Object Start Stop specification
Note: Initial specification taken mostly from here: http://mailman.isi.edu/pipermail/ns-developers/2012-September/010658.html
Features
Note: this page is not internally consistent at the moment. It will be updated once there is some further discussion on the May 2014 developer meeting discussions.
Mostly agreed upon (prior to May 2014)
- Object::Start and Object::Stop each can be called multiple times (no need for separate Reset).
If Object::Start() is called on a started object, it will perform an implicit Stop() then Start().This breaks a lot of existing code. Better: If Object::Start() is called on a started object, it is a no-op.- If Object::Stop() is called on a stopped object, it is a no-op.
- Note, though, that it is important to call Start (not Stop) from the right context. Right now, this is ensured by NodeListPriv::Add when a node is created which propagates to all Start methods. So, a user who wants to 'restart' a node should not call Node::Start directly. He should call ScheduleWithContext(Node::GetId(), &Node::Start).

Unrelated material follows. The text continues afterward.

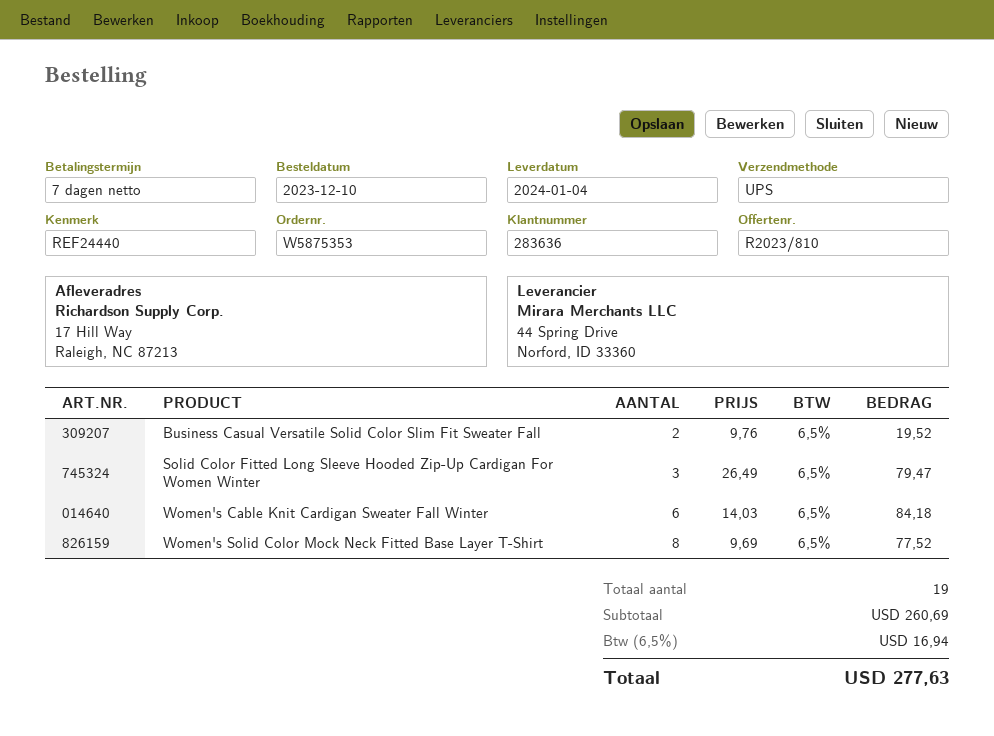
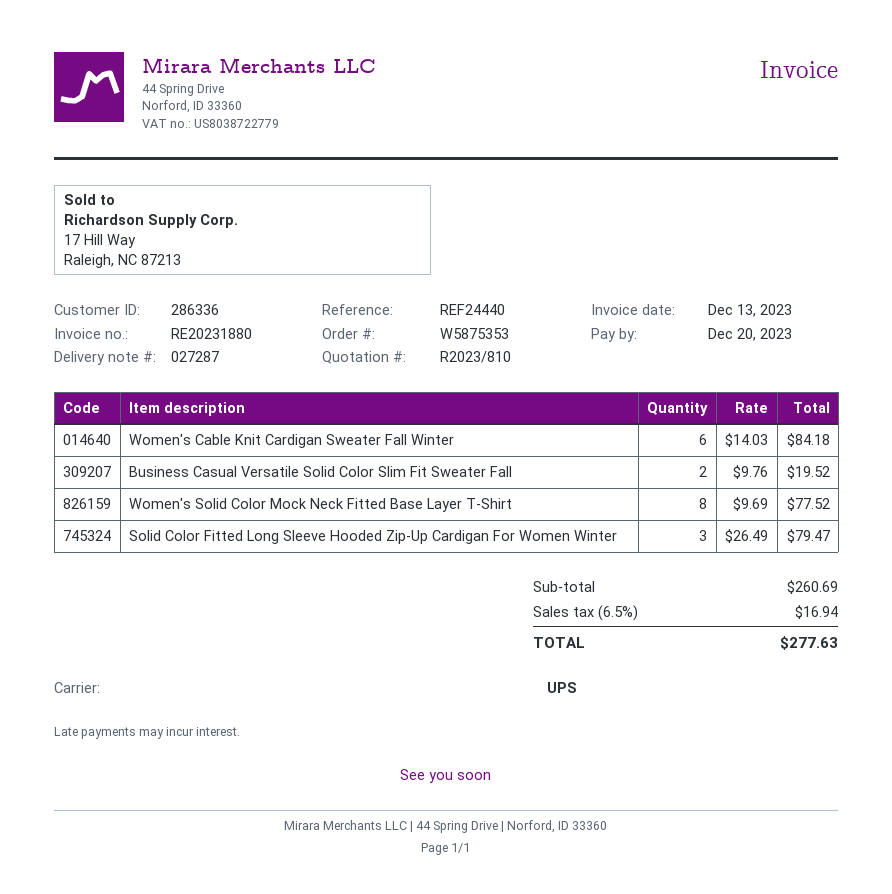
customer number: 283636 -> 286336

- Maybe we need to find a way to make this less error prone by defining a Node-specific Start/Stop methods and making it illegal for users to call
directly the Start/Stop methods of other objects.
- For both Start and Stop, an Object subclass will call the corresponding method on all of its aggregates, and call up to the parent class.
- A question here is whether or not you should Stop a Channel if you Stop one of the attached NetDevices. Mathieu Lacage
- No: Doesn't make much sense to do it in general, IMHO it should be model-dependant. Vedran Miletić
- A question here is whether or not you should Stop a Channel if you Stop one of the attached NetDevices. Mathieu Lacage
- For member variables (including attributes), there is no automation; the subclass must explicitly decide what to do with its members.
- It should be possible for a NetDevice to asynchronously learn of a stopped Channel, depending on the needs of the model.
- It would be better if we wanted something more general, i.e. it should be possible to query the status of any Object with Object::IsActive() or a similar metod. Vedran Miletić
- What is a 'stopped' channel? Mathieu Lacage
Under discussion (prior to May 2014)
- Events are (are not?) removed from the scheduler pertaining to stopped objects.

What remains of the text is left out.